When Mortimer fled to France, he was welcomed to the country by a new king. Charles IV had succeeded his brother Philip V in January 1322. Like all new French kings he was eager to show the kings of England that he regarded their claims to the duchy of Gascony with a suspicion that bordered on hostility. When a violent dispute broke out over a French bastide (fortified town) built on English territory at St-Sardos in the Agenais, Charles used the ensuing quarrel as a pretext for an invasion of Gascony. The earls of Kent and Pembroke were sent to protest, and dismissed haughtily. Charles wanted to discomfit the English as much as possible. In August 1324 he moved thousands of troops to the borders of the duchy and began to besiege its major towns. Almost in a blink, England and France were once again at war.
Back in England the outbreak of war put Edward in a painful bind that exposed precisely why his aggressive, divisive approach to kingship could only lead to ruin. He could not trust his own subjects to obey his rule, for other than a small band of handsomely rewarded favourites, he had never given them reason to do so.

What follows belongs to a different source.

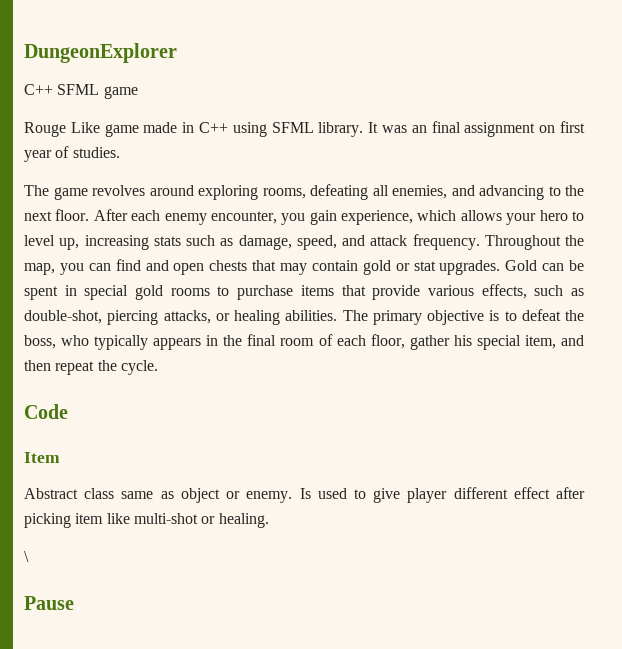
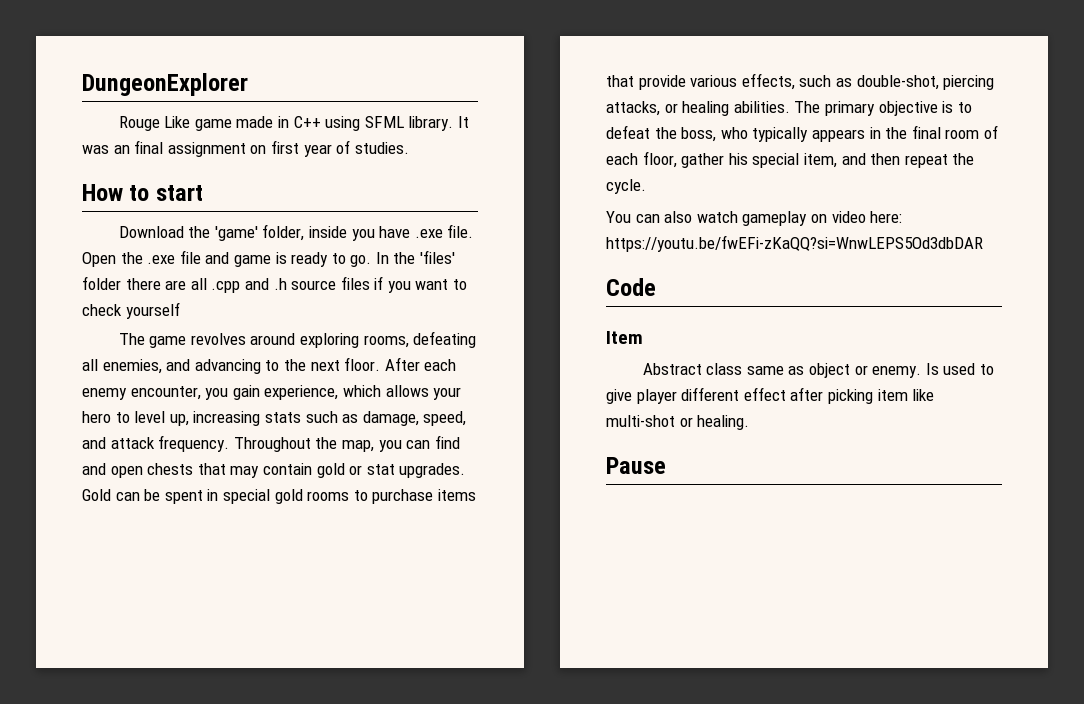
- C++ SFML game
+ How to start
+ Download the 'game' folder, inside you have .exe file. Open the .exe file and game is ready to go. In the 'files' folder there are all .cpp and .h source files if you want to check yourself
+ You can also watch gameplay on video here: https://youtu.be/fwEFi-zKaQQ?si=WnwLEPS5Od3dbDAR
- \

He could – and did – arrest all Frenchmen in England and confiscate all lands held by French citizens, including the queen. But when he began to make plans to lead an army to Gascony in person, he faced a dilemma. Were he to leave England with an invasion force he would have to take with him most of the officials and magnates who were still loyal to him, and trust in the regency of his eleven-year-old son and heir Edward, earl of Chester. That would leave England highly vulnerable to plots, rebellions and invasion. If he left the Despensers behind him to keep order he risked losing them the way he had lost Gaveston. Furthermore, he feared rumours of Roger Mortimer’s plotting on the Continent, and imagined that either he or the Despensers could be kidnapped if they happened across Mortimer’s agents overseas.
Rather than cross the Channel, Edward sent more envoys to negotiate for peace. In the first instance he sent an embassy led by the bishops of Winchester and Norwich, the earl of Richmond and Henry de Beaumont. But in March 1325, a diplomat of altogether higher status was sent: Queen Isabella.

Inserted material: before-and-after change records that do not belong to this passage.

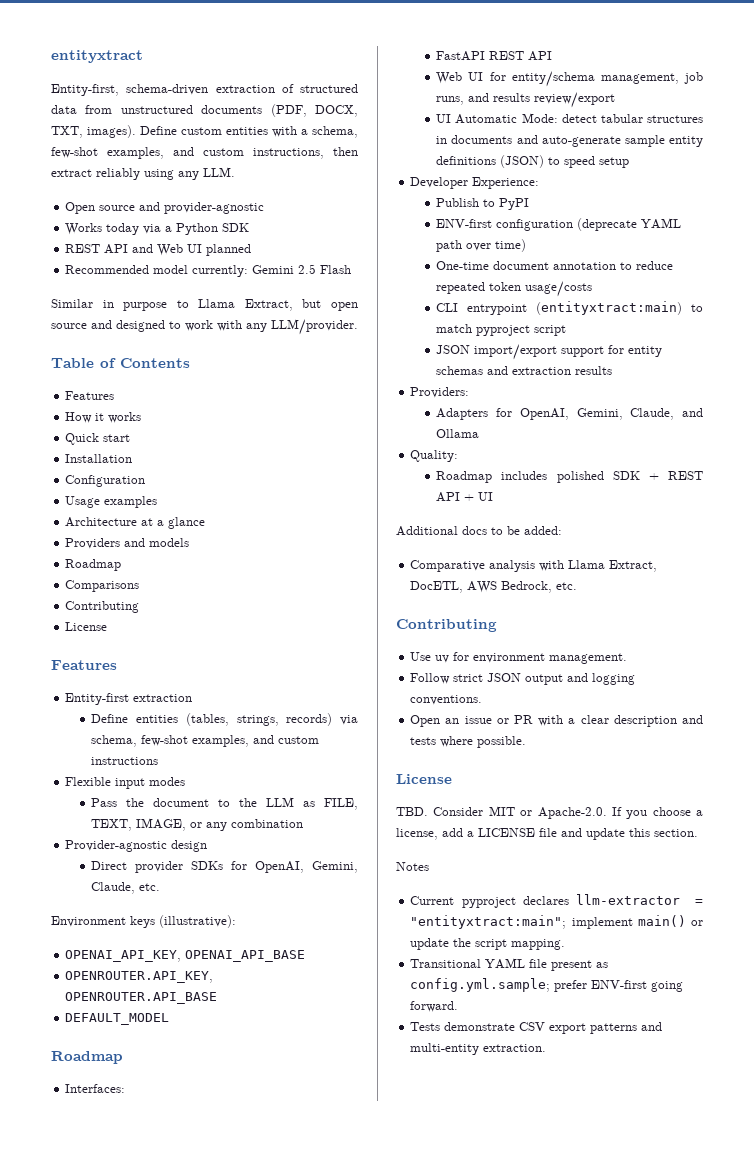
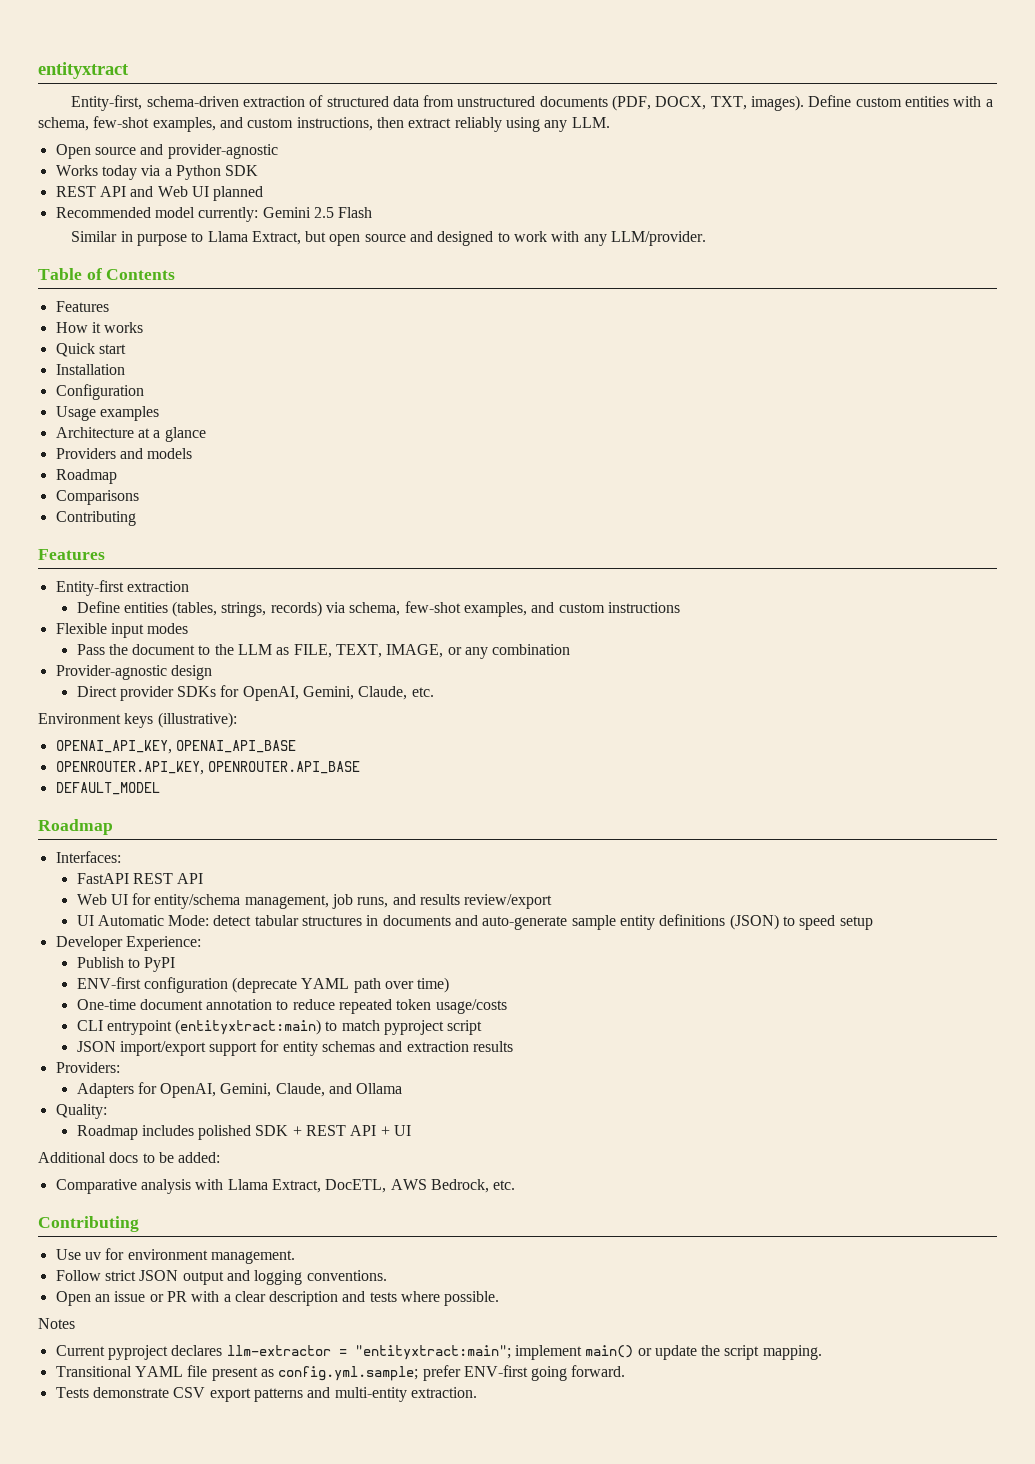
  Comparisons
  Contributing
- License
  Open an issue or PR with a clear description and tests where possible.
- License
- TBD. Consider MIT or Apache-2.0. If you choose a license, add a LICENSE file and update this section.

Both of Isabella’s two eldest brothers had been crowned king of France: Charles IV was the third and last. She had long enjoyed close links with her Capetian family, despite her involvement in the Tour de Nesle scandal of 1314, in which Charles’s wife Blanche had been imprisoned for adultery and her lover beaten to death in public. If anyone could appeal to Charles to end his aggression, reasoned Edward and the Despensers, it was Isabella.
It would prove to be a fatal decision. Although she had been staunchly loyal to her husband during the convulsions of his reign, the queen had been rewarded, in the end, with little more than the same humiliation that she had suffered as a teenager, when she was sidelined by Gaveston at her own coronation. She suffered roundly at Edward and Despenser’s hands when war broke out: her lands had been confiscated, her servants exiled or imprisoned, and her maintenance payments from the king were both reduced and diverted via the younger Despenser. (She had written furiously to her brother Charles, complaining that she was treated like a maidservant.) On top of that, Despenser’s wife Eleanor de Clare was detailed to spy on Isabella’s correspondence. The queen had borne all this with public dignity, but she was clearly simmering with rage. Yet now the king and his ally decided that she was to be of some use to them after all, exploiting her relationship with the French king to try and dig her husband out of a situation in which he risked losing the last of the Plantagenet lands on the Continent.
Isabella was, unsurprisingly, very pleased to leave England. ‘The queen departed very joyfully,’ wrote the author of The Life of Edward II. She was ‘pleased in fact to visit her native land and her relatives, pleased to leave the company of some whom she did not like’. This was something of an understatement. Isabella could not leave the Despensers and her weak, unpleasant husband quickly enough.
A joyful reunion between the English queen and her brother took place at the end of March, and Isabella made her ceremonial entry into Paris on 1 April, dressed in striking fashion: a black riding habit, chequered black boots and a golden headdress. Her negotiating skills proved no more sovereign than any other English diplomat’s, but she did her duty and extended the fragile truce that held in Gascony.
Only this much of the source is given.